Hint: for a Pandas series. you can use series.str.replace() to easily replace text.

In [35]:
def series2shape(series):
    series = series.str.replace('[a-z]', 'x', regex=True)
    series = series.str.replace('[A-Z]', 'X', regex=True)
    series = series.str.replace('\d', 'd', regex=True)
    return series

In [36]:
train_df['SHAPE'] = series2shape(train_df.TOKEN)
valid_df['SHAPE'] = series2shape(valid_df.TOKEN)
test_df['SHAPE'] = series2shape(test_df.TOKEN)

In [37]:
train_df['SHAPE'] = series2shape(train_df.TOKEN)
valid_df['SHAPE'] = series2shape(valid_df.TOKEN)
test_df['SHAPE'] = series2shape(test_df.TOKEN)

Once you complete this, run the following code to see how adding this as a feature improves the performance of the model. For simplicity we only use the top 100 word shapes.
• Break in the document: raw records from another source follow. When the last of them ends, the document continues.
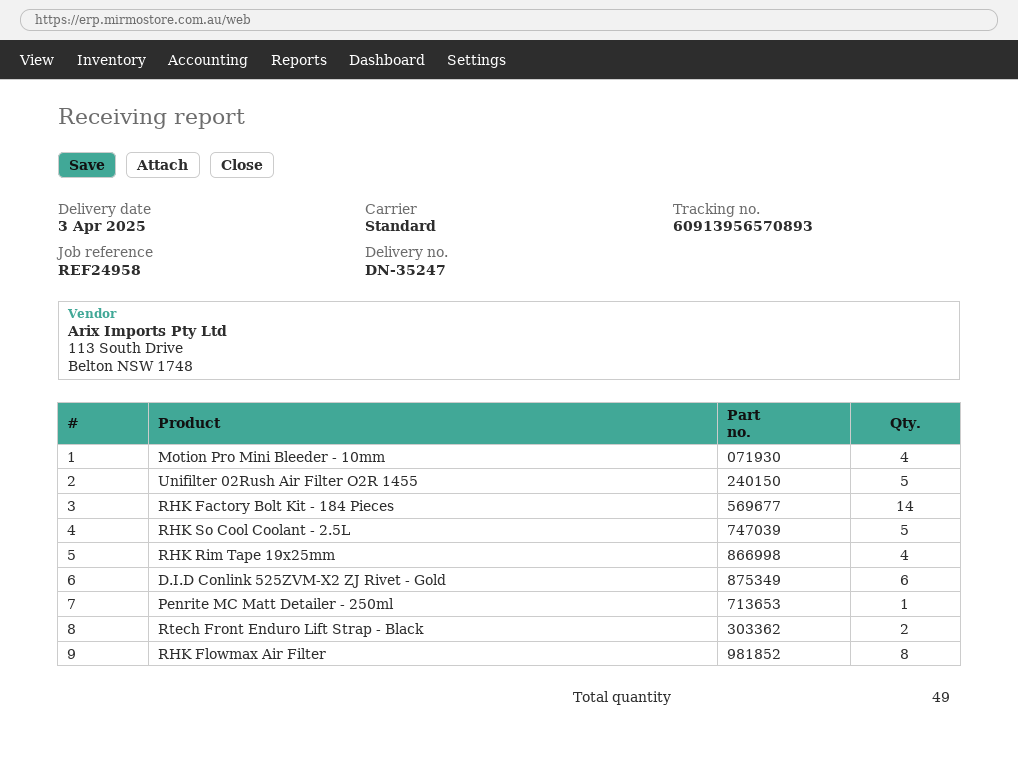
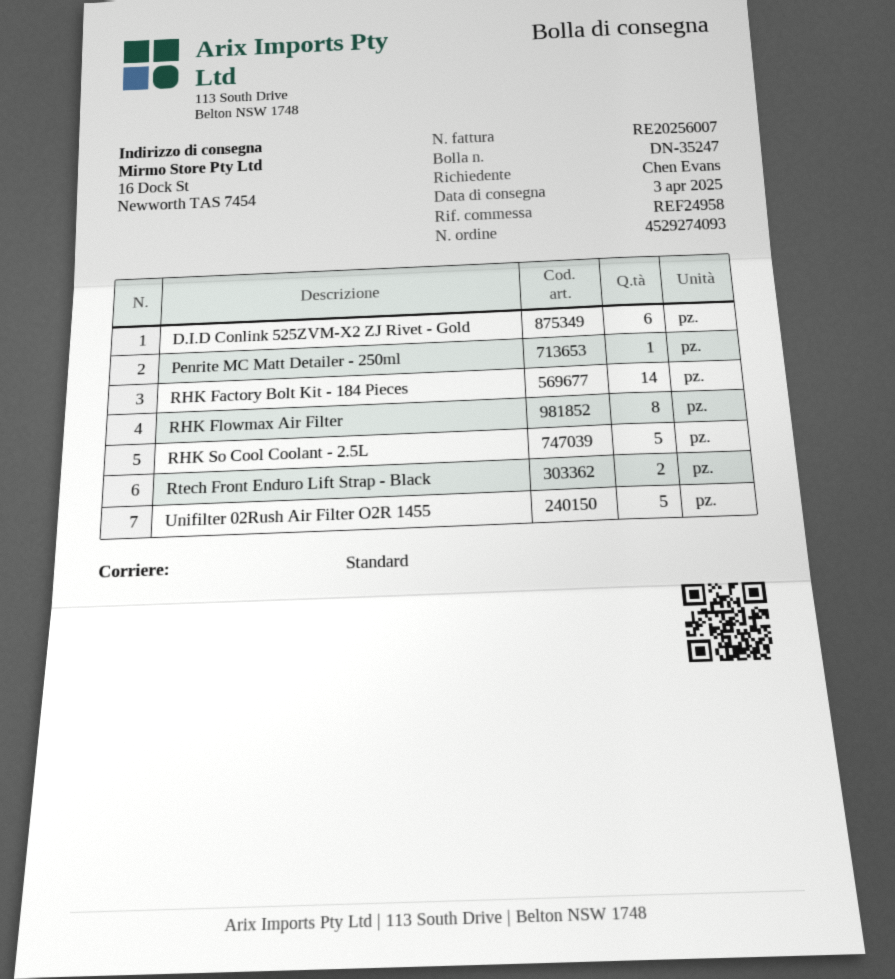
Motion Pro Mini Bleeder - 10mm: 4 -> none
RHK Rim Tape 19x25mm: 4 -> none

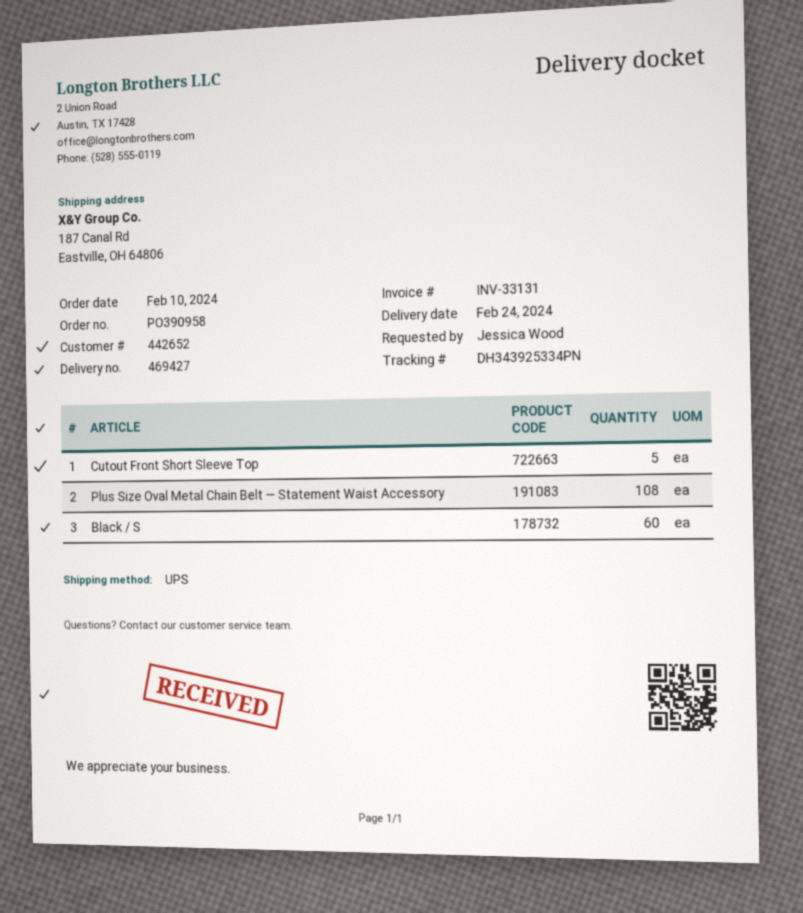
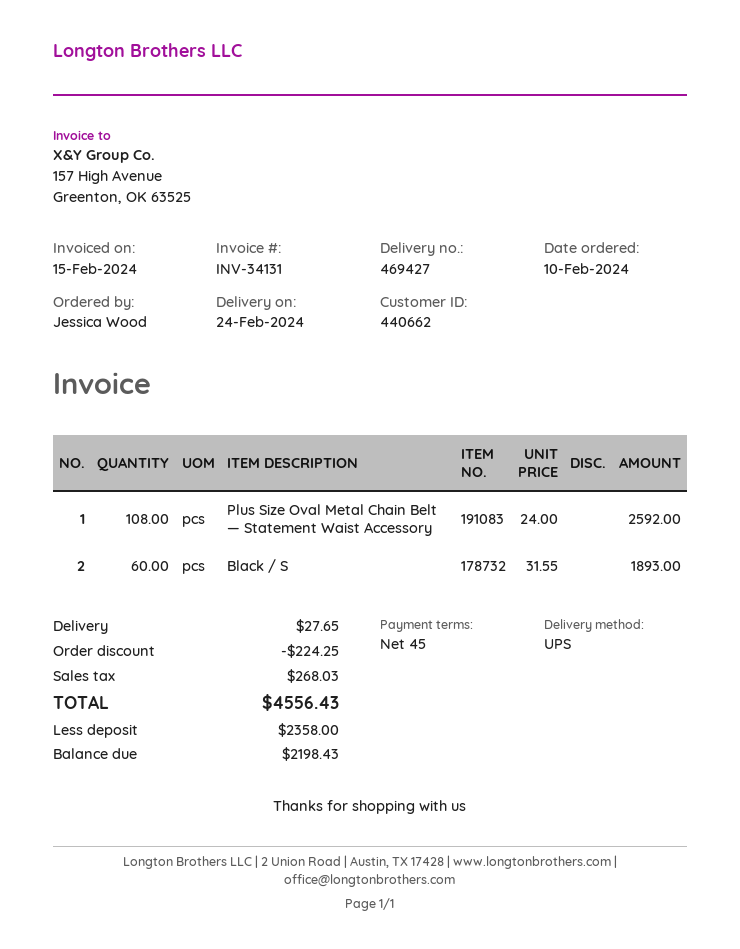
invoice number: INV-33131 -> INV-34131
customer number: 442652 -> 440662
Cutout Front Short Sleeve Top: 5 -> none

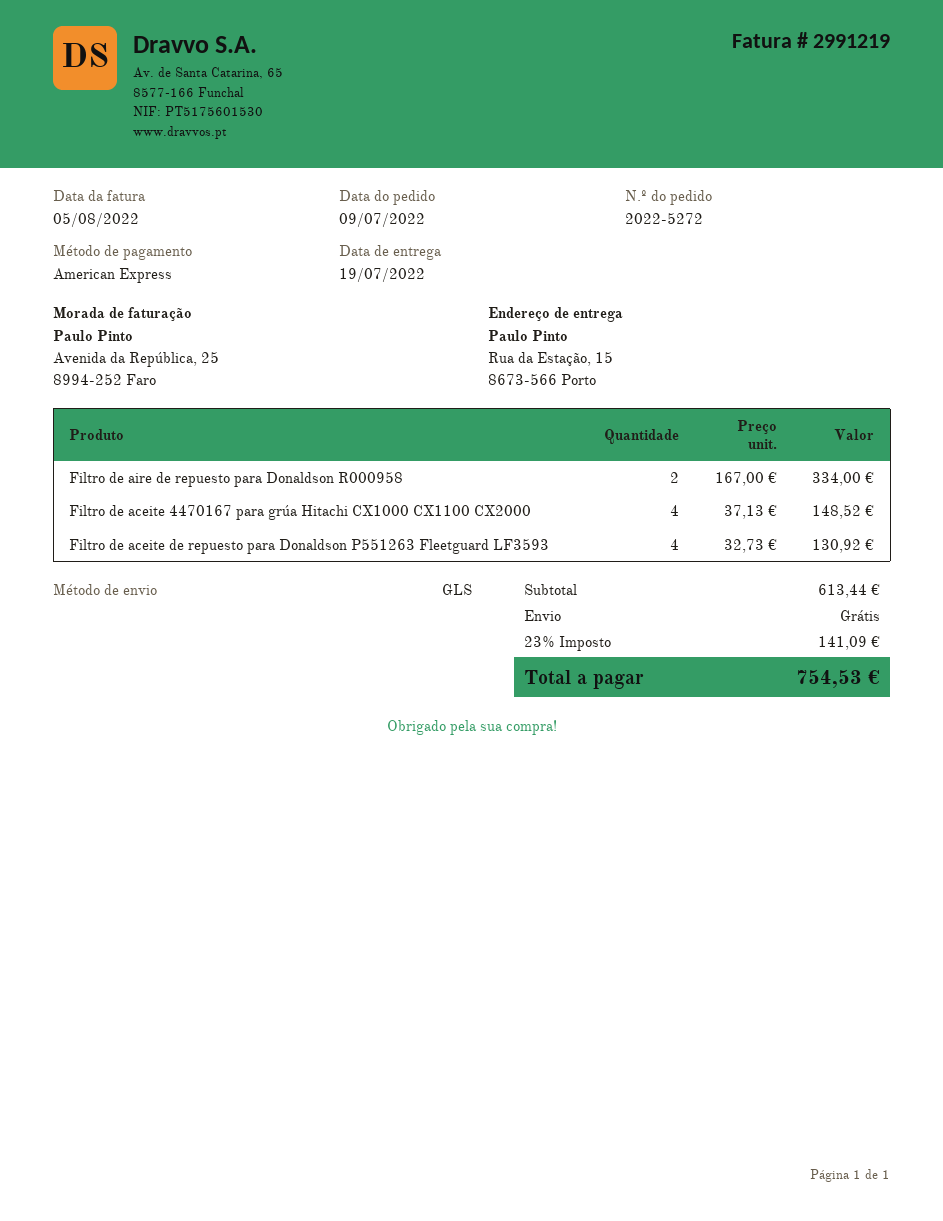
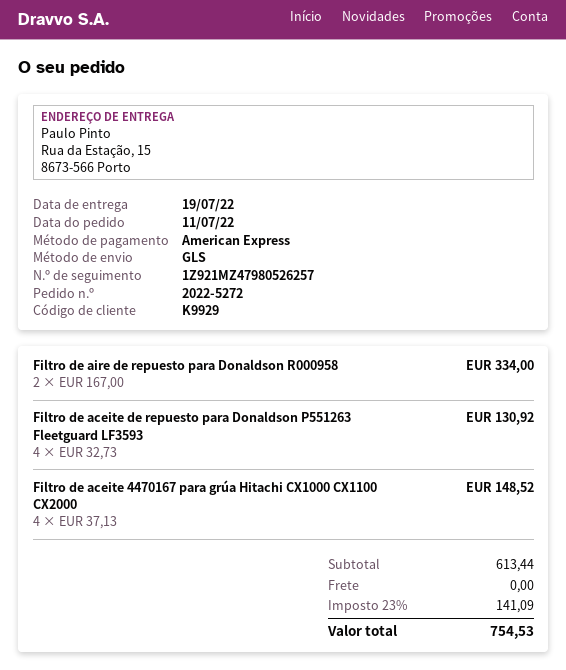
order date: 2022-07-09 -> 2022-07-11

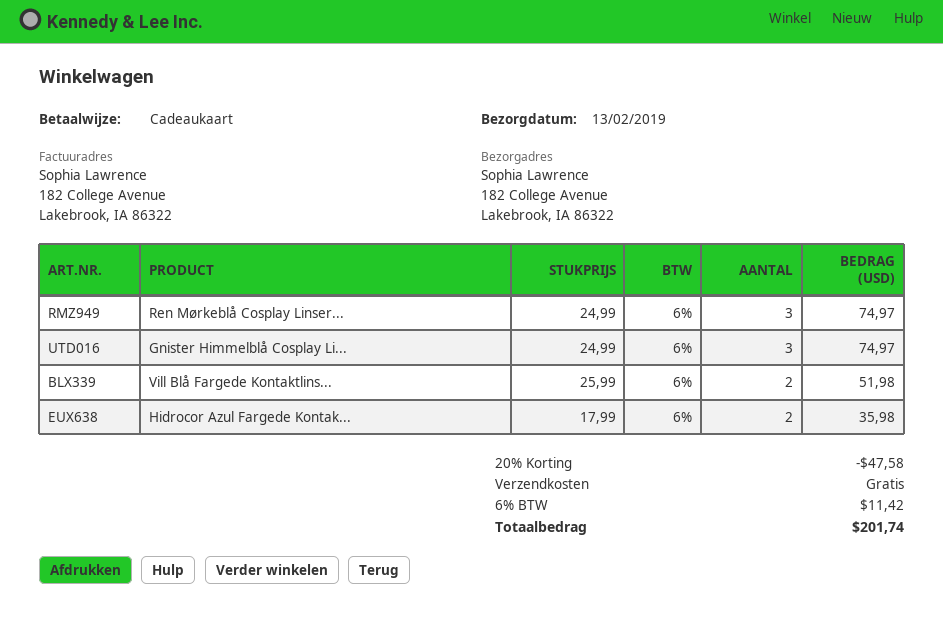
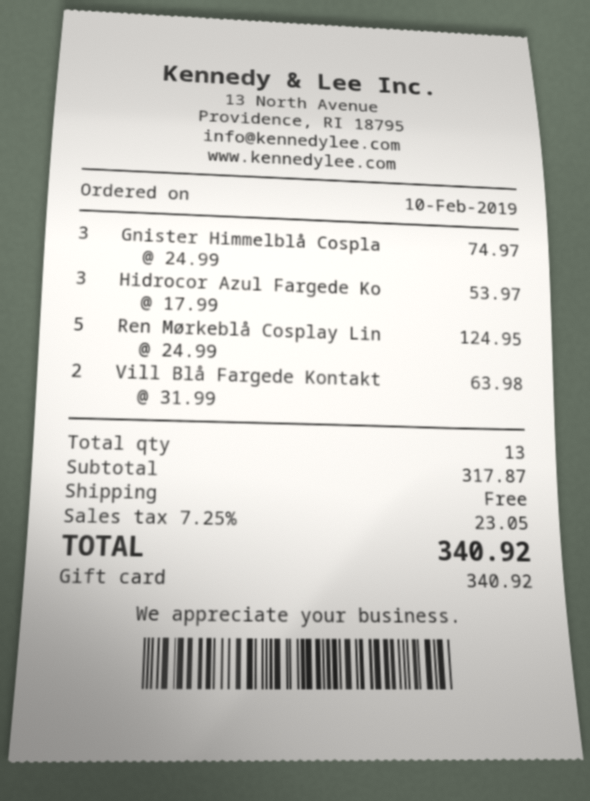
Ren Mørkeblå Cosplay Linser...: 3 x 24.99 = 74.97 -> 5 x 24.99 = 124.95
Vill Blå Fargede Kontaktlins...: 2 x 25.99 = 51.98 -> 2 x 31.99 = 63.98
Hidrocor Azul Fargede Kontak...: 2 x 17.99 = 35.98 -> 3 x 17.99 = 53.97
discount: 20% = 47.58 -> none
tax: 6% = 11.42 -> 7.25% = 23.05
total: 201.74 -> 340.92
How does the final loss change?

In [38]:
from collections import Counter

shape_vocab = [w for w, f in Counter(train_df.SHAPE).most_common(100)]
shape_set = set(shape_vocab)
def shape2index(shape):
  if shape in shape_set:
    return shape_vocab.index(shape) + 2
  else: # out-of-vocabulary shape
    return 1

n_words = 50
def df2features2(df):
  df['shape_index'] = df.SHAPE.apply(shape2index)
  token_index_lists = df.groupby('SENTENCE').token_index.apply(list)
  ne_index_lists = df.groupby('SENTENCE').ne_index.apply(list)
  shape_index_lists = df.groupby('SENTENCE').ne_index.apply(list)
  X = np.stack([
      pad_sequences(token_index_lists, maxlen=n_words, value=0),
      pad_sequences(shape_index_lists, maxlen=n_words, value=0)
  ])
  Y = to_categorical(pad_sequences(ne_index_lists, maxlen=n_words, value=0))
  return X, Y

X2_train, Y2_train = df2features2(train_df)
X2_valid, Y2_valid = df2features2(valid_df)
X2_test, Y2_test = df2features2(test_df)

In [39]:
from tensorflow.keras.models import Model
from tensorflow.keras.layers import Input, Concatenate

input1 = Input(shape=(50,))
input2 = Input(shape=(50,))
embedded1 = Embedding(
    len(vocab) + 2, 200,
    input_length=50, mask_zero=True)(input1)
embedded2 = Embedding(
    len(shape_vocab) + 2, 8,
    input_length=50, mask_zero=True)(input2)
x = Concatenate()([embedded1, embedded2])
x = Bidirectional(LSTM(128, return_sequences=True))(x)
output = Dense(len(ne_tags) + 1, activation='softmax')(x)
model3 = Model(inputs=[input1, input2], outputs=[output])
model3.compile(loss='categorical_crossentropy', optimizer='adam', metrics='accuracy')

In [40]:
from tensorflow.keras.callbacks import EarlyStopping

model3.fit(
    [X2_train[0], X2_train[1]],
    Y2_train,
    validation_data=([X2_valid[0], X2_valid[1]], Y2_valid),
    epochs=100, batch_size=32,
    callbacks=[EarlyStopping(monitor='val_loss', patience=3, verbose=1)]
)

Epoch 1/100
Epoch 2/100
Epoch 3/100
Epoch 4/100
Epoch 5/100
Epoch 6/100
Epoch 7/100
Epoch 8/100
Epoch 9/100
Epoch 10/100
Epoch 11/100
Epoch 12/100
Epoch 13/100
Epoch 14/100
Epoch 15/100
Epoch 16/100
Epoch 17/100
Epoch 18/100
Epoch 19/100
Epoch 20/100
Epoch 21/100
Epoch 22/100
Epoch 23/100
Epoch 24/100
Epoch 25/100
Epoch 26/100
Epoch 27/100
Epoch 28/100
Epoch 29/100
Epoch 30/100
Epoch 31/100
Epoch 32/100
Epoch 33/100
Epoch 34/100
Epoch 35/100
Epoch 36/100
Epoch 37/100
Epoch 38/100
Epoch 00038: early stopping


<keras.callbacks.History at 0x7f494f784bd0>

In [41]:
print("Model3 loss on test data:")
model3.evaluate([X2_test[0], X2_test[1]], Y2_test)

Model3 loss on test data:


[0.0004642434942070395, 0.9997628331184387]

model3 loss value is almost 0. the accuracy is extremly high with value of 0.999.